Notice how the outcome (the action) is implicit but not immediate. At the risk of stating the obvious, that’s because most advertising doesn’t result in immediate action following exposure.
But we’ve become impatient—accustomed to the ability to optimize ads in real time and pause or cancel a campaign that does not show immediate results.
We’re also increasingly adopting a sales funnel to guide our advertising strategies and tactics.
Not as easy as top, middle, bottom
It’s a purchasing funnel built on the AIDA model, which requires top, middle, and bottom of funnel programs and activities to deliver results. But it’s not as simple as it seems, and with its enthusiastic adoption, we seem to have forgotten how imprecise it is. Particularly when applied to advertising.
But don’t take my word for it. Here’s what Les Binet, group head of effectiveness at Adam&EveDDB, recently told The Drum columnist Samuel Scott:
“An entire new generation of ‘digital’ marketers now thinks only about what is stupidly called ‘performance advertising’ because it is deceptively simple. You put an ad on Twitter. You see how many people click to visit your website and buy. You attribute those purchases to Twitter. Easy. But it’s actually not that easy. If you say this ad generates a million in sales, the true answer could be anything between [zero] to a million. It looks very scientific, it looks very precise, and it’s extremely unreliable.”
He added this:
“The idea that one channel can be given ‘credit’ for a given lead or sale is nearly always nonsense. Each sale is usually the combined result of multiple channels working together, often over a period of months or years… Think about all those TV ads you remember from childhood. A sale is rarely caused by the first exposure, or the last one, but the combination of all previous exposures.”
Binet’s observations are music to my ears. I’ve not only struggled to believe that people move along a funnel in the way we expect, I’ve also been around long enough to see proof of the lasting power of great advertising years after it ran.
I’ll leave you with this thought—one requiring no action, no need to learn more, no need to order or apply, and no need to provide your contact info to get a PDF of this column.

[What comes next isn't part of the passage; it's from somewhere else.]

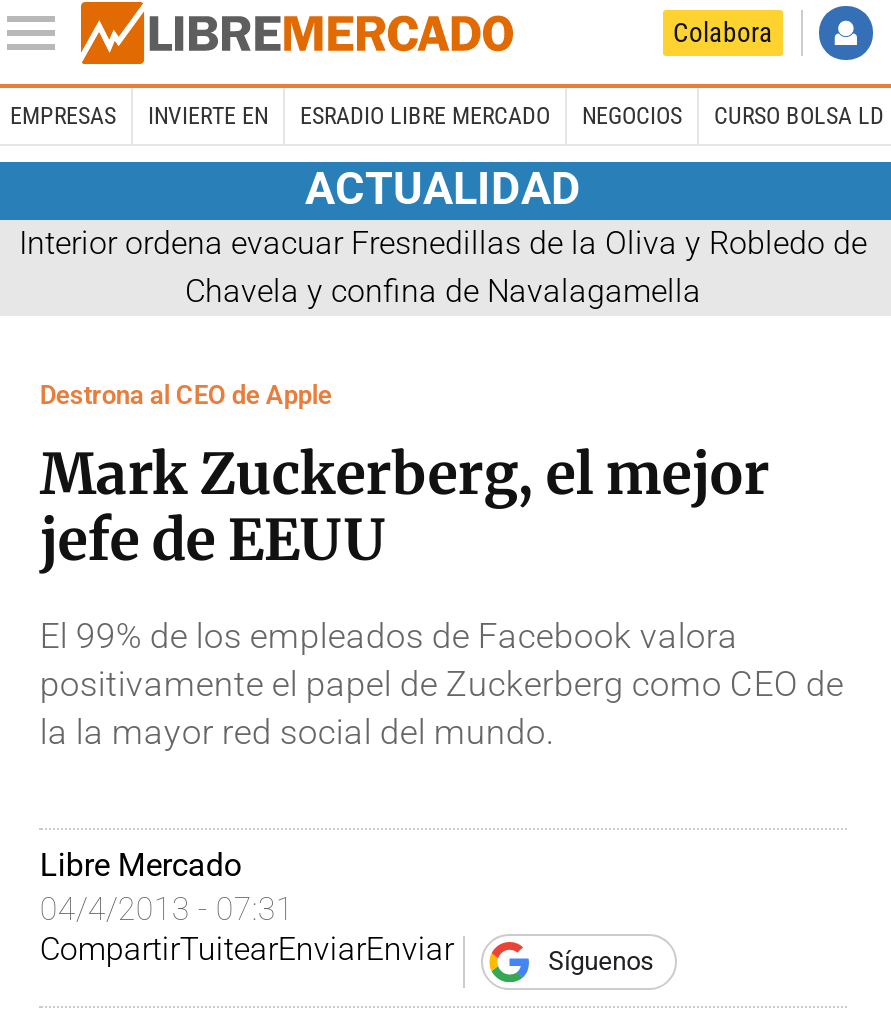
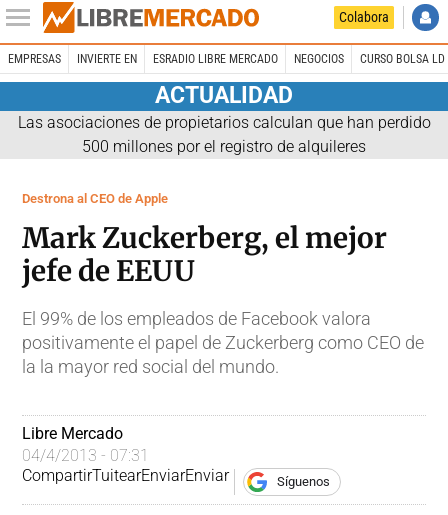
[19,223,867,309] Interior ordena evacuar Fresnedillas de la Oliva y Robledo de | Chavela y confina de Navalagamella -> [18,113,430,156] Las asociaciones de propietarios calculan que han perdido | 500 millones por el registro de alquileres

Instead, it’s just a thought: advertising is similar to, but distinct from, salesmanship.
It’s a thought I came to while reading a 1909 article titled “Advertising and Salesmanship” from a publication called Profitable Advertising.
What’s most striking about the text—aside from the blatant sexism—is how much of what it argued more than a century ago about the difference between sales and advertising still applies today.
“Advertising is concerned with many of the same acts and functions that the salesman is concerned with when he makes a personal sale; and advertising is also concerned with the goods, and the nature of the men who are to be the buyers. Advertising has also to study to influence the man who buys, though in a different manner and under different conditions. In this, advertising is the more difficult and subtle variety of salesmanship. Advertising can make but one appeal to the reader, while the personal salesman can vary and modify and enforce his appeal until he perceives that he is winning his customer.”
“The advertiser can never make his appeal to a man. He must ever speak to men. He may appeal to a class, but never to an individual…
“The great fact of the direct personal contact working for the advantage of the personal salesman, and the absence of that contact in the work of the advertiser, differentiates the two varieties of salesmanship, and very clearly indicates the field of the advertiser, and the nature of his effort. Yet along the great primary lines, up to a certain point in the refinement of the principles of salesmanship, the salesman and the advertiser must be fellow students, in the same class and using the same textbooks.”
While data and digital tools offer incredibly powerful ways to sell that were unimaginable in 1909, we may have blurred the lines between sales and advertising at the detriment of effective brand building.